I know myself have been thinking about when I get the c2 mani, i will be either powder coating it and my turbo piping, or possibly ceramic coating it... I'm going to research heat insulation and absorption between the two and if its barely different I'll go with the cheaper option


----------



## tay272 (Aug 22, 2007)

It doesnt seem to be too terribly expensive but then again, Ive only looked up Jet-Hot prices so far. Yeah the downtime for it is also a factor that comes into play. Id prolly save it for a time when I get some internal work done to the engine like new valvetrain stuff but that wont be for some time. Ill have to look into it all some more.


----------



## eatrach (May 13, 2004)

ceramic coating is better. I met a gentleman on the race track. Then he was driving an '84 coupe Quattro, which are rare. He had ceramic coated everything. He was pushing 450 hp, and it is evident on the race track. He was going around some of the 911s' with ease.
Here is a site to a company explaining the process and benefits:
http://engineeredapps.com/headers.shtml
they are local to me, I think i might hit them once i get an SRI


----------



## thygreyt (Jun 7, 2009)

do it. log intake temps, and get the diff


----------



## [email protected] (Jan 2, 2009)

The IAT sensor is before the port- so you will not measure any difference that way... 

If anything, the intake manifold will actually appear to be *hotter* since it is heated via conduction out of the cylinder head, and cooled by the relatively cool air traveling in it. 

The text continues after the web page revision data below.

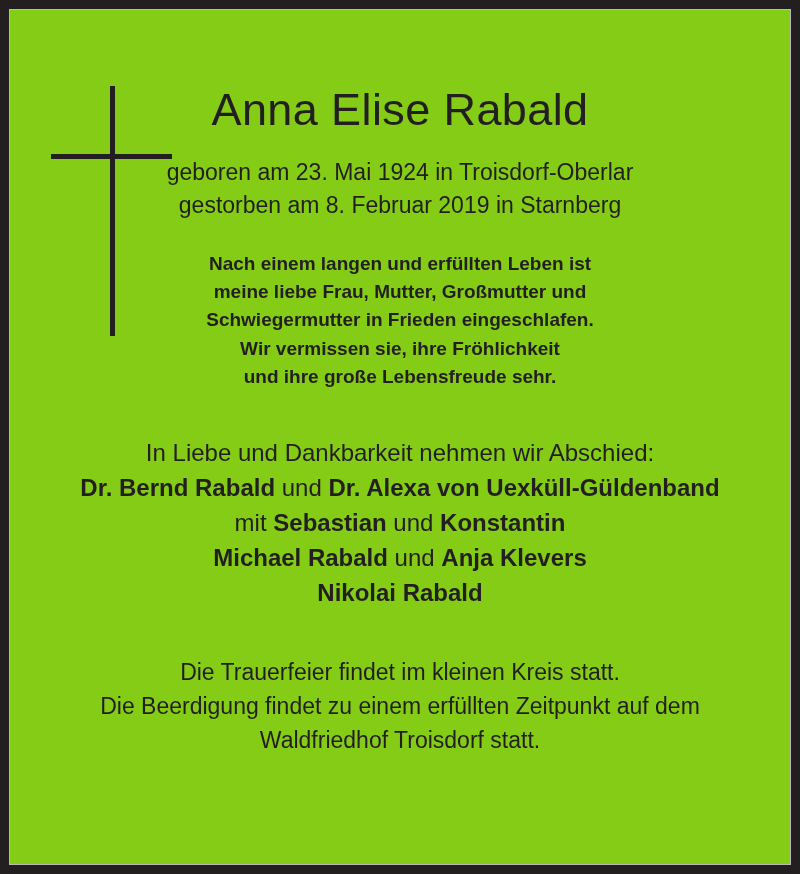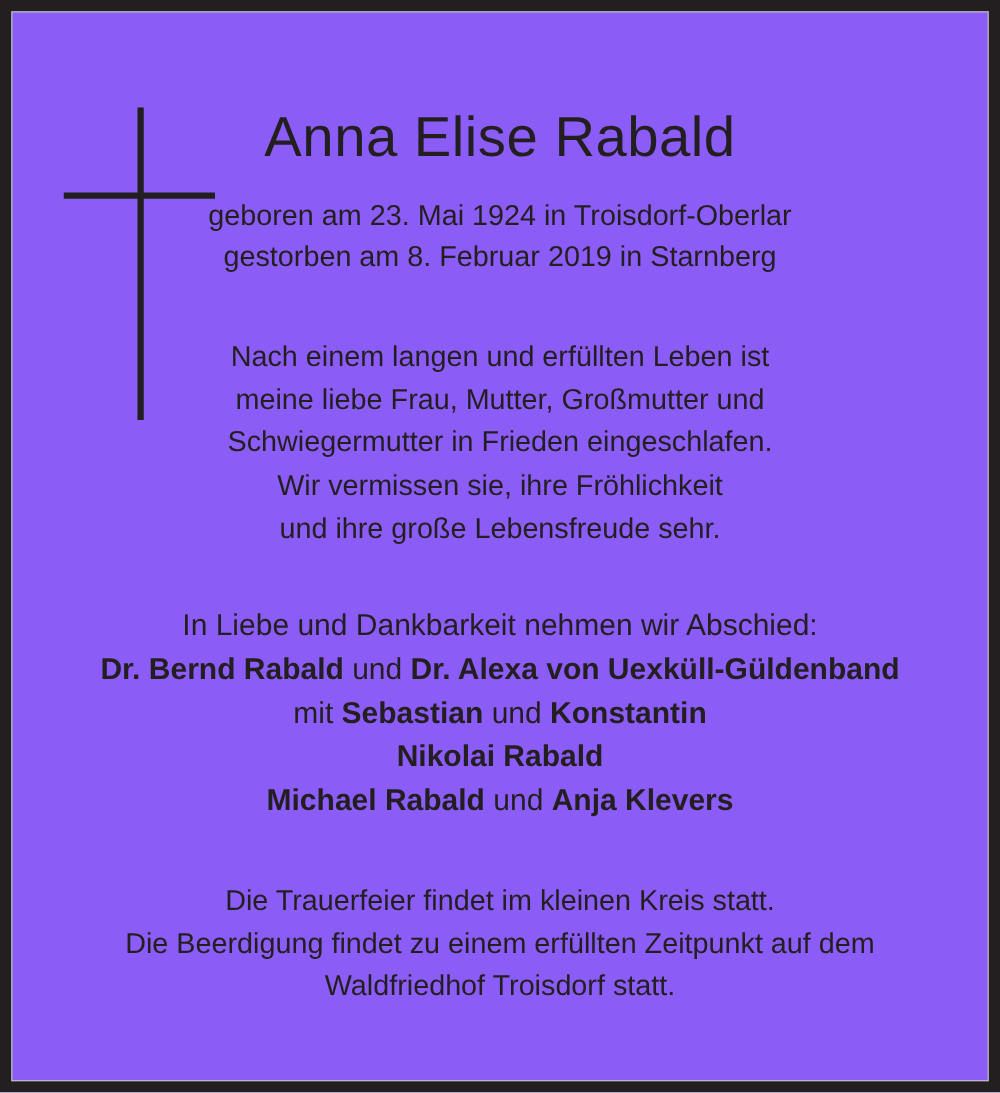--- a/index.html
+++ b/index.html
@@ -39,7 +39,7 @@
     position: relative;
     width: 100%;
     height: 100%;
-    background: #8b5cf6;
+    background: #84cc16;
     box-sizing: border-box;
   }
 

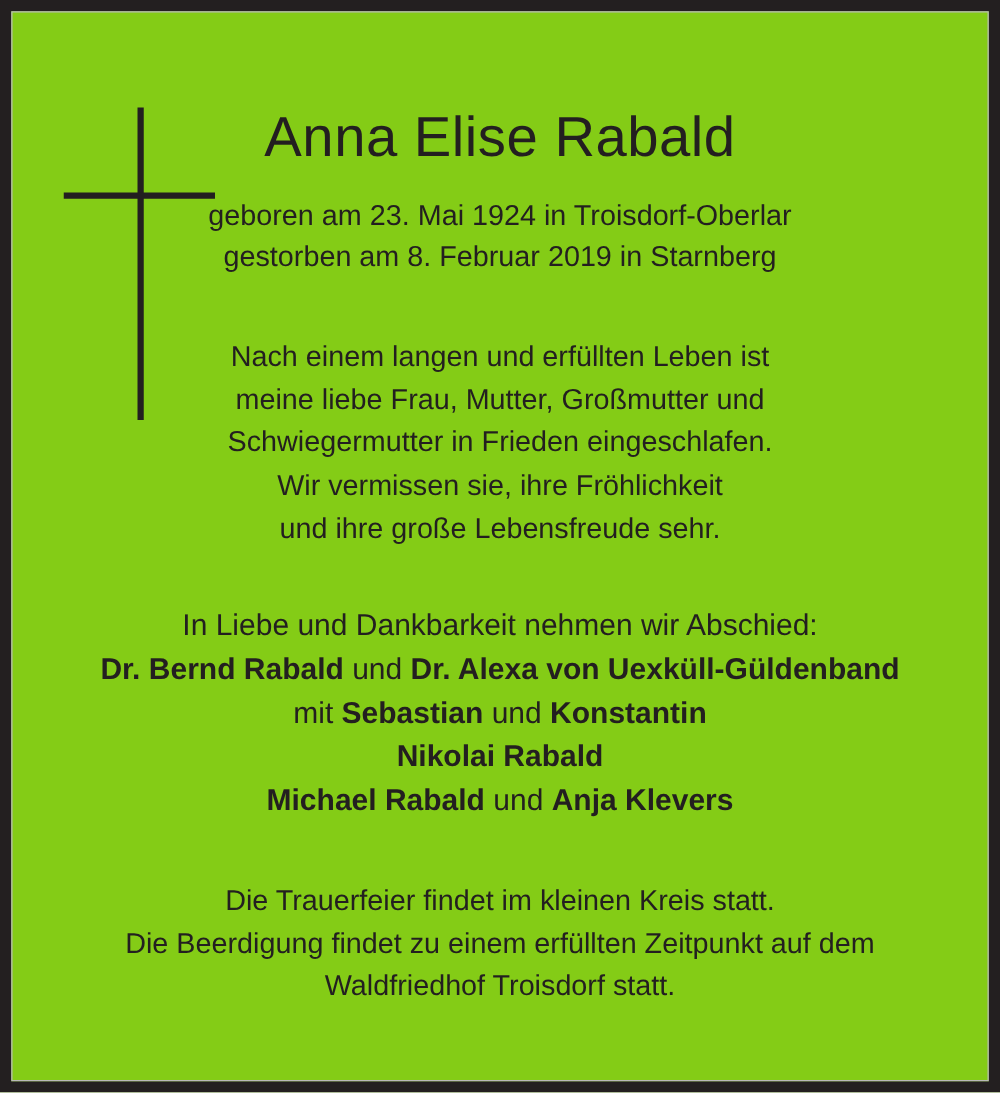--- a/index.html
+++ b/index.html
@@ -98,9 +98,9 @@
   .dates div { white-space: nowrap; }
 
   .eulogy {
-    margin-top: 46px;
-    font-size: 23px;
-    font-weight: 400;
+    margin-top: 28px;
+    font-size: 19px;
+    font-weight: 700;
     line-height: 1.49;
   }
   .eulogy div { white-space: nowrap; }

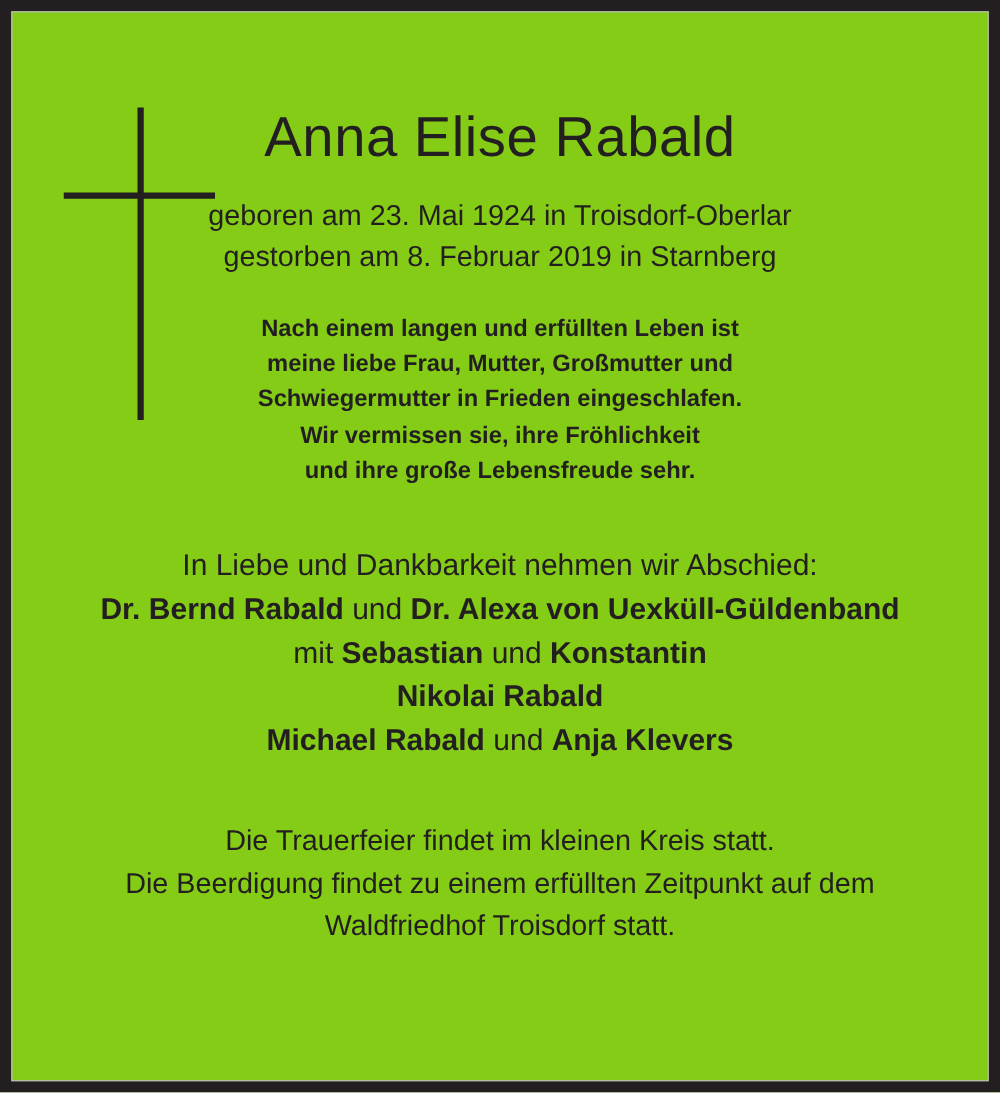--- a/index.html
+++ b/index.html
@@ -165,8 +165,8 @@
         <div class="name-lines">
             <div class="name-line"><span>Dr. Bernd Rabald</span><span class="conj"> und </span><span>Dr. Alexa von Uexküll-Güldenband</span></div>
             <div class="name-line"><span class="conj">mit </span><span>Sebastian</span><span class="conj"> und </span><span>Konstantin</span></div>
+            <div class="name-line"><span>Michael Rabald</span><span class="conj"> und </span><span>Anja Klevers</span></div>
             <div class="name-line"><span>Nikolai Rabald</span></div>
-            <div class="name-line"><span>Michael Rabald</span><span class="conj"> und </span><span>Anja Klevers</span></div>
           </div>
       </div>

I would personally put the money somewhere else.


----------



## kiserhd (Feb 2, 2008)

You're dealing with significantly hotter temps with the exhaust. The reason ceramic coating is a good choice there is it cuts down on the radiant temps coming off the headers, or exhaust manifold. This also keeps the heat in the pipes allowing the exhaust gasses to remain hot and move at a higher velocity.

On an intake, if anything, I would think it would increase the IAT's since it acts more as an insulator. Since you're not turbocharged you're more than likely running a short ram or cold air intake so you're already pulling in cooler outside air. That air itself will have more of a cooling effect than ceramic coating.


----------



## TylerO28 (Jul 7, 2008)

What about using a phenolic spacer between the sri? It'll surely keep temps down, and is probably cheaper to get made anyway...plus you have your old intake manifold to use for a template...


----------



## kiserhd (Feb 2, 2008)

TylerO28 said:


> What about using a phenolic spacer between the sri? It'll surely keep temps down, and is probably cheaper to get made anyway...plus you have your old intake manifold to use for a template...


Correct me if I'm wrong but doesn't the SRI use a different set of gaskets than the OEM setup? Not sure how that would transfer over if you're using the stock intake manifold as a template.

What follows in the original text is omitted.